In a recent post I posted some data to show that we are getting terrific performance results for XenServer and Intel Nehalem based servers. In the first formal set of tests we found that the bottleneck on performance lies in the fact that the hypervisor still has to perform I/O on behalf of all guests, and so the system scaling limit is the rate at which we can scale the internal I/O stack. I postulated that we would get some impressive numbers for Nehalem based platforms using IOV enhanced 10Gb/s NICs, and contacted our friends at Solarflare, asking if they would help to run some numbers using their 10Gb/s NICs, which offer a powerful direct hardware-to-guest acceleration path that avoids the necessity for the hypervisor to process I/O on behalf of the guests – allowing guests to interact with the hardware directly.Below is a summary of the initial findings for the the Nehalem tests using XenServer 5.0 and Solarflare I/O acceleration. Thanks to Steve Pope of Solarflare for his help. It turns out that with a smart I/O architecture such as the Solarflare offload stack, when guests interact directly with I/O safe hardware, we can dramatically change the system performance, and basically saturate a 10Gb/s link, in both directions at the same time! :
Here’s how the experiment is set up. We have 2 physical servers, A and B, connected back to back with Solarflare 10G Ethernet gear.
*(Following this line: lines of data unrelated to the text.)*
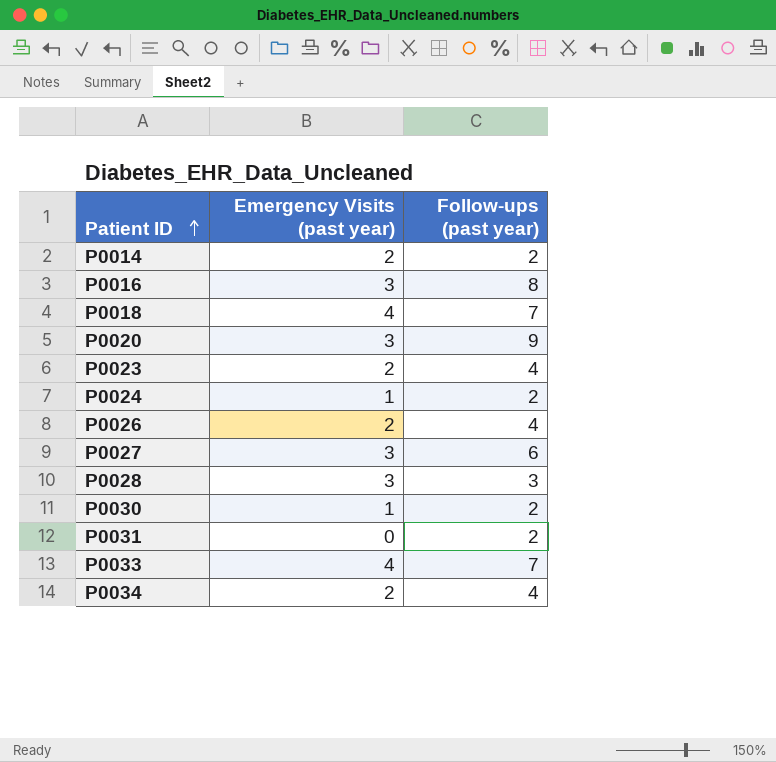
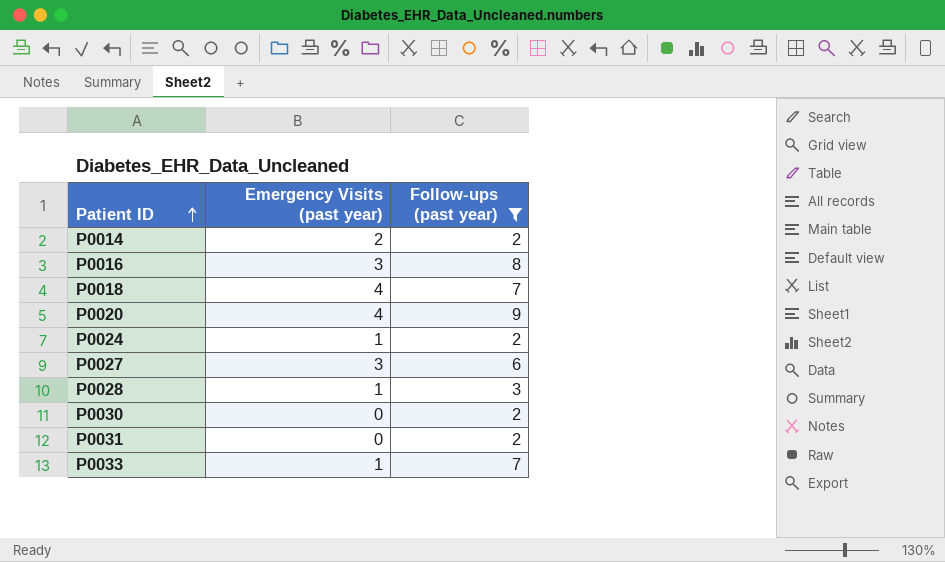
filter: none -> Follow-ups (past year) != 4
P0020 | Emergency Visits (past year): 3 -> 4
P0028 | Emergency Visits (past year): 3 -> 1
P0030 | Emergency Visits (past year): 1 -> 0
P0033 | Emergency Visits (past year): 4 -> 1

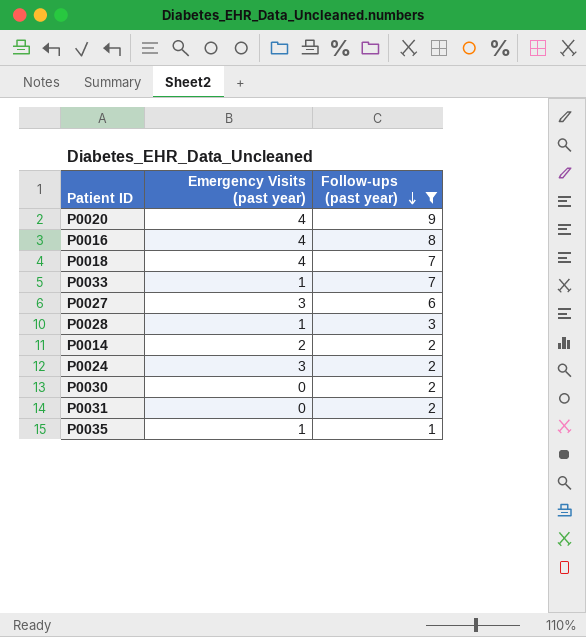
row order: Patient ID ascending -> Follow-ups (past year) descending
P0016 | Emergency Visits (past year): 3 -> 4
P0024 | Emergency Visits (past year): 1 -> 3
row P0035: none -> 1 | 1

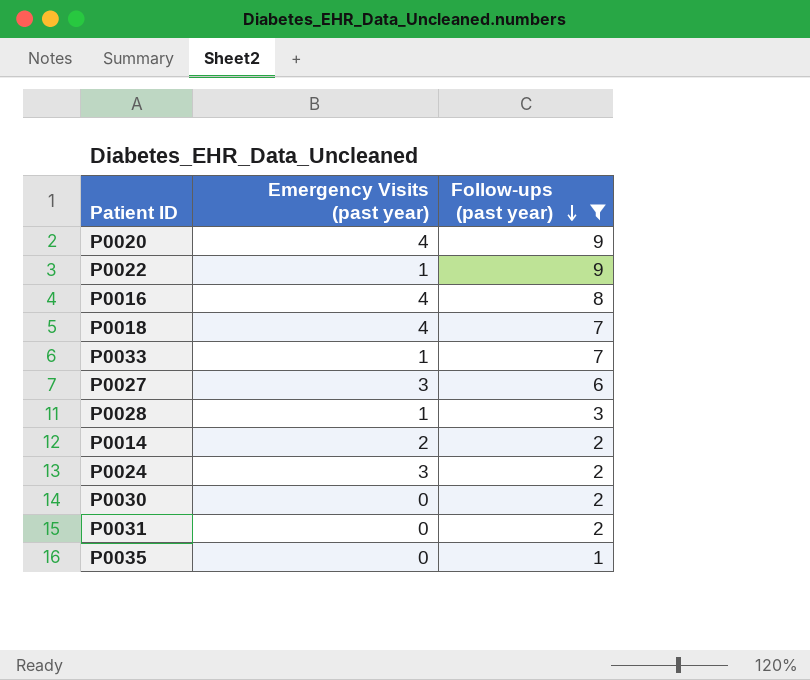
row P0022: none -> 1 | 9
P0035 | Emergency Visits (past year): 1 -> 0

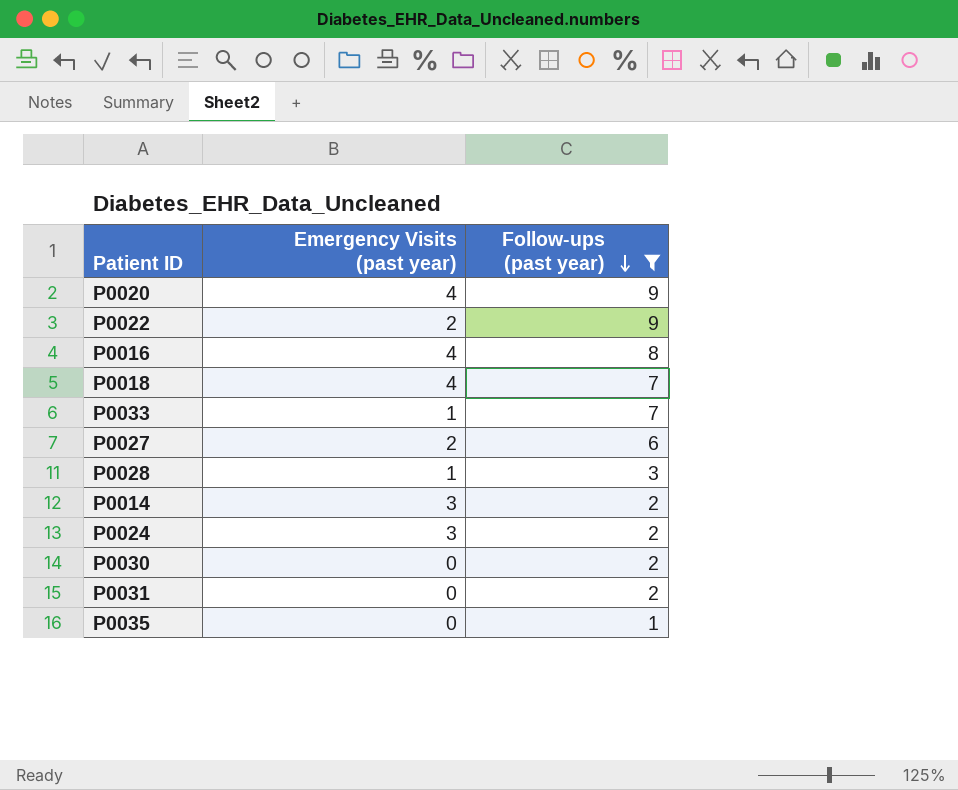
P0022 | Emergency Visits (past year): 1 -> 2
P0027 | Emergency Visits (past year): 3 -> 2
P0014 | Emergency Visits (past year): 2 -> 3

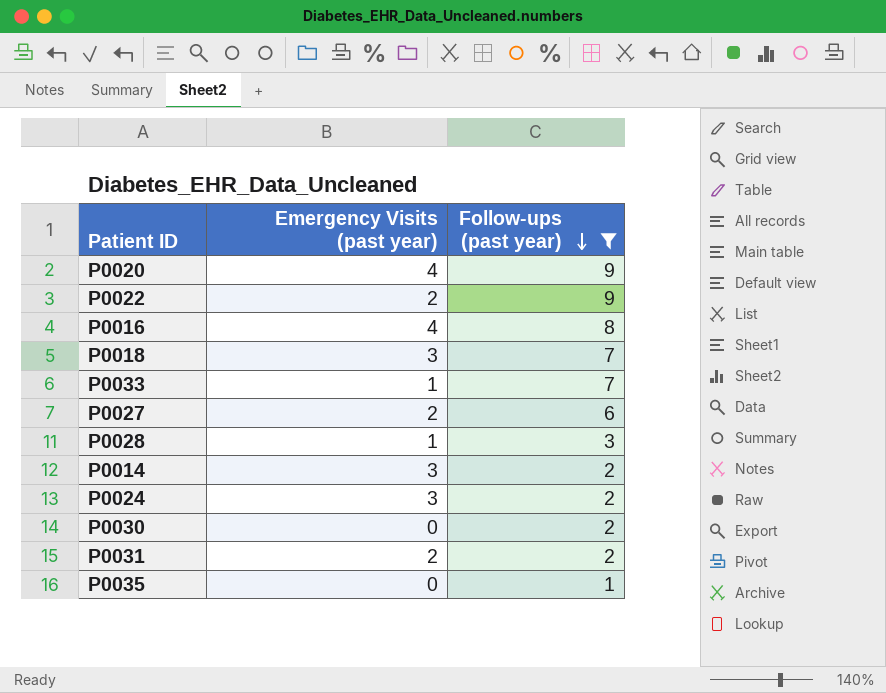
P0018 | Emergency Visits (past year): 4 -> 3
P0031 | Emergency Visits (past year): 0 -> 2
Each server is running XenServer 5.0 Update 3 with a single 8 logical core Nehalem CPU.
To create a traffic workload between the servers we ran NetPerf TCP_STREAM pairs between Linux RHEL 5 guests (each pair spans server A and server B) and measured the aggregate throughput both with and without acceleration.
The configuration used 4 guests transmitting from A to B and 4 guests from B to A. Raw results were:
- (A -> B) 1094 + 1068 + 1046 + 1128 = 4336 Mbps
- (B -> A) 1019 + 1028 + 1050 + 1021 = 4118 Mbps
Bottleneck: Hypervisor CPU
In other words, we confirmed the hypothesis that there is plenty more system capacity but that the hypervisor is I/O bottlenecked on behalf of the guests.
As previously, the configuration used 4 guests transmitting from A to B and 4 guests from B to A. Raw results were:
- (A->B) 2355 + 2318 + 2296 + 2289 = 9258 Mbps
- (B->A) 2285 + 2295 + 2315 + 2350 = 9245 Mbps
In the accelerated scenario we have basically maxxed out bidirectional I/O on a single 10Gb/s link, with only 4 guests! This is awesome. I should mention also that the Solarflare architecture is remarkably clean and avoids much of the pain of dealing with SR-IOV (which deserves a full post in its own right, and I’m half way through noodling on).